4

Suppose a vector:

xx.1 <- c("zz_ZZ_uu_d", "II_OO_d")

I want to get a new vector splitted from right most and only split once. The expected results would be:

c("zz_ZZ_uu", "d", "II_OO", "d").

It would be like python's rsplit() function. My current idea is to reverse the string, and split the with str_split() in stringr.

Any better solutions?

update
Here is my solution returning n splits, depending on stringr and stringi. It would be nice that someone provides a version with base functions.

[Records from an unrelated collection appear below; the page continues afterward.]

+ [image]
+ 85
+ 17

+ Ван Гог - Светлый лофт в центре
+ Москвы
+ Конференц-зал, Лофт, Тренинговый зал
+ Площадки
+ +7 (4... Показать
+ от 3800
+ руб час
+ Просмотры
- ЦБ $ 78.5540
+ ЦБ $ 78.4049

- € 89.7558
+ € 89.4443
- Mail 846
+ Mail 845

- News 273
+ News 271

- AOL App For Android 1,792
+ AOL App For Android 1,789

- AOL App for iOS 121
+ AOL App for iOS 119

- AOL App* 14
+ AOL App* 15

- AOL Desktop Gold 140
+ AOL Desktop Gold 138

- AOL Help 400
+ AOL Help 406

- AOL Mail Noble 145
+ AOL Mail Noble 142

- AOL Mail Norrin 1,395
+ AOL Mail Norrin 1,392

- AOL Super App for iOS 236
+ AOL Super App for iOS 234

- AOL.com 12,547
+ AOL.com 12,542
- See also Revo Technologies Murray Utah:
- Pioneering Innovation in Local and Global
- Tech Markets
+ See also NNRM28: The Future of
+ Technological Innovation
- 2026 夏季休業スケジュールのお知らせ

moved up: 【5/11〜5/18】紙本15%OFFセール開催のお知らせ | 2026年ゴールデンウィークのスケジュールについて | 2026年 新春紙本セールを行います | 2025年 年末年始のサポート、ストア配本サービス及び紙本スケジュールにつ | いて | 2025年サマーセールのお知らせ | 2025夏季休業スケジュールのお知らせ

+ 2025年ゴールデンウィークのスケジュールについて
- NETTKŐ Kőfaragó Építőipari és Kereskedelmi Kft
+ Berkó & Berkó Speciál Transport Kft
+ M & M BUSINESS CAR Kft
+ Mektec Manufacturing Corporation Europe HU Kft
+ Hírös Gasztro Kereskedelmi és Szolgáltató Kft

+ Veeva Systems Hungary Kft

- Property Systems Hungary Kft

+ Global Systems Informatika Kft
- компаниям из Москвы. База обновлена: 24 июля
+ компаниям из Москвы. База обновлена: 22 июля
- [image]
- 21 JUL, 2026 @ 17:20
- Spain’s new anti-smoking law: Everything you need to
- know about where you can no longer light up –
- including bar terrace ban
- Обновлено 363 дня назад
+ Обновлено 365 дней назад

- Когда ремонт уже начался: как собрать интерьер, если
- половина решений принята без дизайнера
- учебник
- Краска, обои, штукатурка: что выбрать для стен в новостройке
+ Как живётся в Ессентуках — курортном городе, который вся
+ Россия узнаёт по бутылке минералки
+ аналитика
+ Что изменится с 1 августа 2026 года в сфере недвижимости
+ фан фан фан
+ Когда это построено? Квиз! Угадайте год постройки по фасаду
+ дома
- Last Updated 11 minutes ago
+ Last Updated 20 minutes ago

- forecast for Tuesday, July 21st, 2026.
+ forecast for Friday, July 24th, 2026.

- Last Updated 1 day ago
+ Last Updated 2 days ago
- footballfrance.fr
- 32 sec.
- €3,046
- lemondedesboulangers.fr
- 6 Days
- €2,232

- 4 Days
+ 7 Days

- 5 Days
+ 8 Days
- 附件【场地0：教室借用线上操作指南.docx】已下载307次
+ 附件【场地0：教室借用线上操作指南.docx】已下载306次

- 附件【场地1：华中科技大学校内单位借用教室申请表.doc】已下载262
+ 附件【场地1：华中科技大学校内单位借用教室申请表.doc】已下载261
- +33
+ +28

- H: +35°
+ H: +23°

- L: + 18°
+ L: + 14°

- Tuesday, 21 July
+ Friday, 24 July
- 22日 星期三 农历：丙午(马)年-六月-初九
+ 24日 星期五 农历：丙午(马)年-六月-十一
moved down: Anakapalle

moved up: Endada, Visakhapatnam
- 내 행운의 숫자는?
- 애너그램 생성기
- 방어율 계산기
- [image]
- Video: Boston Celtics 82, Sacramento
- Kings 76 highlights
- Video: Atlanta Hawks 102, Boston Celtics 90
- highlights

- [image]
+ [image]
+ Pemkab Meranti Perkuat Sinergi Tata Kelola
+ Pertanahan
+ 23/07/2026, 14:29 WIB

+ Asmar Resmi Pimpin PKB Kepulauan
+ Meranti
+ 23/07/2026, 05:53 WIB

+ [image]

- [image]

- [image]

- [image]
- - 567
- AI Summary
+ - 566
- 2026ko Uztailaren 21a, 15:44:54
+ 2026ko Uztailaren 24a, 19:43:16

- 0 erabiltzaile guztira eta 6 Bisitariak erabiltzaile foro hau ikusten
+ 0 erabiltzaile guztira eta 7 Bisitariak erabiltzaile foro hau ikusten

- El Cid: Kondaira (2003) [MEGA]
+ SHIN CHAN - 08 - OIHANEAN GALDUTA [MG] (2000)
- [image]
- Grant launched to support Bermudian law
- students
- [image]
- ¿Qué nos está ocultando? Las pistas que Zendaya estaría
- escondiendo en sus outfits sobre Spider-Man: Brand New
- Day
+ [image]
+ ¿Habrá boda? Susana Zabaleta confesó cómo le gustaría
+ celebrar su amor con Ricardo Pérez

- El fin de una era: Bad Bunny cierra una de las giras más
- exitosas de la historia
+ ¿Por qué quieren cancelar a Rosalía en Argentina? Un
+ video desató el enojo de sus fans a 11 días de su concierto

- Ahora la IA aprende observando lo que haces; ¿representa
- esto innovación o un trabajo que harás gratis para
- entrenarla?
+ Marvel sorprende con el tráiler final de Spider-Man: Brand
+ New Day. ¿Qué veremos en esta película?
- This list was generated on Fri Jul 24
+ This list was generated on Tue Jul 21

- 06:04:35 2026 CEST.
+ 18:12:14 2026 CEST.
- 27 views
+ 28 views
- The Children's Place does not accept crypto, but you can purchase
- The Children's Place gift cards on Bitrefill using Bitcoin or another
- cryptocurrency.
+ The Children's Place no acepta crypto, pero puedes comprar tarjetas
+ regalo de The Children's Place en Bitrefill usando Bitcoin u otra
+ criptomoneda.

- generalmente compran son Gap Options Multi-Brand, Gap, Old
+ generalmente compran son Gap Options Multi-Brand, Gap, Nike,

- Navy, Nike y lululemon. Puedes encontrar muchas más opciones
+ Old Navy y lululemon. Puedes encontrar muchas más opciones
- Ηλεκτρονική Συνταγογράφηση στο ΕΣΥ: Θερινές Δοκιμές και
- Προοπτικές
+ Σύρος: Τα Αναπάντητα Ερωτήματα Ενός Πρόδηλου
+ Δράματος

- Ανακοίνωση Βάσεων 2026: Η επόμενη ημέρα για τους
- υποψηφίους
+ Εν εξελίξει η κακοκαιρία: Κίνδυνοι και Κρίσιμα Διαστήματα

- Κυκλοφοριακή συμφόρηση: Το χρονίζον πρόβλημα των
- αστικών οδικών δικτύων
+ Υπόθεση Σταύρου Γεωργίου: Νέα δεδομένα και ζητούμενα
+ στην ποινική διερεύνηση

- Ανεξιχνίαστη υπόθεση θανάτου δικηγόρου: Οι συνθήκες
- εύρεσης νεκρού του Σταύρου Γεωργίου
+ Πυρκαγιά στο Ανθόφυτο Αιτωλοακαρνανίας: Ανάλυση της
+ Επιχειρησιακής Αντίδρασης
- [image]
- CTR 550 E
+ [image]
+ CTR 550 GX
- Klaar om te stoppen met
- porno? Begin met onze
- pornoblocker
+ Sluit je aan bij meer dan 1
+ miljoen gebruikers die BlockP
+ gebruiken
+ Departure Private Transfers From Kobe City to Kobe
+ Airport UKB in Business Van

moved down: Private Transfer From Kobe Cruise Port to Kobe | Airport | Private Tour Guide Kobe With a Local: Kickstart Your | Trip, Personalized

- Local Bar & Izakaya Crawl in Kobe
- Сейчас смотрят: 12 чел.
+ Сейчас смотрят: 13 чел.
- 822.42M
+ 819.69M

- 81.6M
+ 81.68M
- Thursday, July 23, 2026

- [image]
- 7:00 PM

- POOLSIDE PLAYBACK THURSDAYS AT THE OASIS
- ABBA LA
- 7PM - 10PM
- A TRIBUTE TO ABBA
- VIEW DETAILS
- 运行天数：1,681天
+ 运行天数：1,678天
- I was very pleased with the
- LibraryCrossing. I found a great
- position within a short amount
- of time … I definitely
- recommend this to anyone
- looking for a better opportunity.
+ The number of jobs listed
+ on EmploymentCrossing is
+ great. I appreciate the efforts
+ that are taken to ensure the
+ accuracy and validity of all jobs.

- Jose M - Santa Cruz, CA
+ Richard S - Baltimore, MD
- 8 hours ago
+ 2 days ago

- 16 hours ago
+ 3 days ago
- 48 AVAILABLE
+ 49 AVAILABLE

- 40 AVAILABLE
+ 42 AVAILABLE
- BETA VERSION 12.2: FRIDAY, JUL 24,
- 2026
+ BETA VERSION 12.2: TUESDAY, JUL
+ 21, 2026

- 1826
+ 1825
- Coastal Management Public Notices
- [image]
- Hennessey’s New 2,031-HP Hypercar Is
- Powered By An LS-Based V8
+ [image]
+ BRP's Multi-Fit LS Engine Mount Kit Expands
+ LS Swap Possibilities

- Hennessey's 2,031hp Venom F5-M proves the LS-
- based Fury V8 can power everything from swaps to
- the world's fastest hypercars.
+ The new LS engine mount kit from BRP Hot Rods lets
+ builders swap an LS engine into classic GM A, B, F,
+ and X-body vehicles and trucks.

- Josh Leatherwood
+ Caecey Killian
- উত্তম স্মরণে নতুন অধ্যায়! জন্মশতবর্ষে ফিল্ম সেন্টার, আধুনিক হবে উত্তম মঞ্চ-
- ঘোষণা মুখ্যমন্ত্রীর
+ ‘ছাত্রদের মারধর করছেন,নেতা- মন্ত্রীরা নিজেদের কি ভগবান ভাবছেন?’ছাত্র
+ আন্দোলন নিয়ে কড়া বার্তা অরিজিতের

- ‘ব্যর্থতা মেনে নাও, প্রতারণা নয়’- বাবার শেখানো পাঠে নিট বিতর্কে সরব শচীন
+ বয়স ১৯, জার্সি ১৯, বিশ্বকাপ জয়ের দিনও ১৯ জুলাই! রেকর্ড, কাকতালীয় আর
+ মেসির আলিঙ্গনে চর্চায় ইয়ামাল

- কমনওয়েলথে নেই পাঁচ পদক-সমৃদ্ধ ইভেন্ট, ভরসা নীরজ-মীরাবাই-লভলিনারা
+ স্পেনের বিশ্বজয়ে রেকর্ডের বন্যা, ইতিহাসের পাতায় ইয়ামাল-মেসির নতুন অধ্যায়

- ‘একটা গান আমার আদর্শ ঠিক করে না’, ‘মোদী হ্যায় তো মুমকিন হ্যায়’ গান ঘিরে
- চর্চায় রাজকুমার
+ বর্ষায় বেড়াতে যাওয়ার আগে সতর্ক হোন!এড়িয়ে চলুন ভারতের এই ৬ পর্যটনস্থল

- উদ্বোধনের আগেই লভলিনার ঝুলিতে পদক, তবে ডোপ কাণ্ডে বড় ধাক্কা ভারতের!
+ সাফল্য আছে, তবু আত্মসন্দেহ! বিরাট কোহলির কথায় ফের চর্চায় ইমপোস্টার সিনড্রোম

rsplit <- function (x, s, n) {
  cc1 <- unlist(stringr::str_split(stringi::stri_reverse(x), s, n))
  cc2 <- rev(purrr::map_chr(cc1, stringi::stri_reverse))
  return(cc2)
}
ccshao
  • 499
  • 2
  • 8
  • 19

5 Answers5

7

Negative lookahead:

unlist(strsplit(xx.1, "_(?!.*_)", perl = TRUE))
# [1] "zz_ZZ_uu" "d"        "II_OO"    "d"     

Where a(?!b) says to find such an a which is not followed by a b. In this case .*_ means that no matter how far (.*) there should not be any more _'s.

However, it seems to be not that easy to generalise this idea. First, note that it can be rewritten as positive lookahead with _(?=[^_]*$) (find _ followed by anything but _, here $ signifies the end of a string). Then a not very elegant generalisation would be

rsplit <- function(x, s, n) {
  p <- paste0("[^", s, "]*")
  rx <- paste0(s, "(?=", paste(rep(paste0(p, s), n - 1), collapse = ""), p, "$)")
  unlist(strsplit(x, rx, perl = TRUE))
}

rsplit(vec, "_", 1)
# [1] "a_b_c_d_e_f" "g"           "a"           "b"          
rsplit(vec, "_", 3)
# [1] "a_b_c_d" "e_f_g"   "a_b"    

where e.g. in case n=3 this function uses _(?=[^_]*_[^_]*_[^_]*$).

Julius Vainora
  • 47,421
  • 9
  • 90
  • 102
  • 1
    I'm not familiar with perl, could you explain it a little bit, and how should I change it if I want to split two or more "_"? – ccshao Dec 08 '13 at 16:09
2

Another two. In both I use "(.*)_(.*)" as the pattern to capture both parts of the string. Remember that * is greedy so the first (.*) will match as many characters as it can.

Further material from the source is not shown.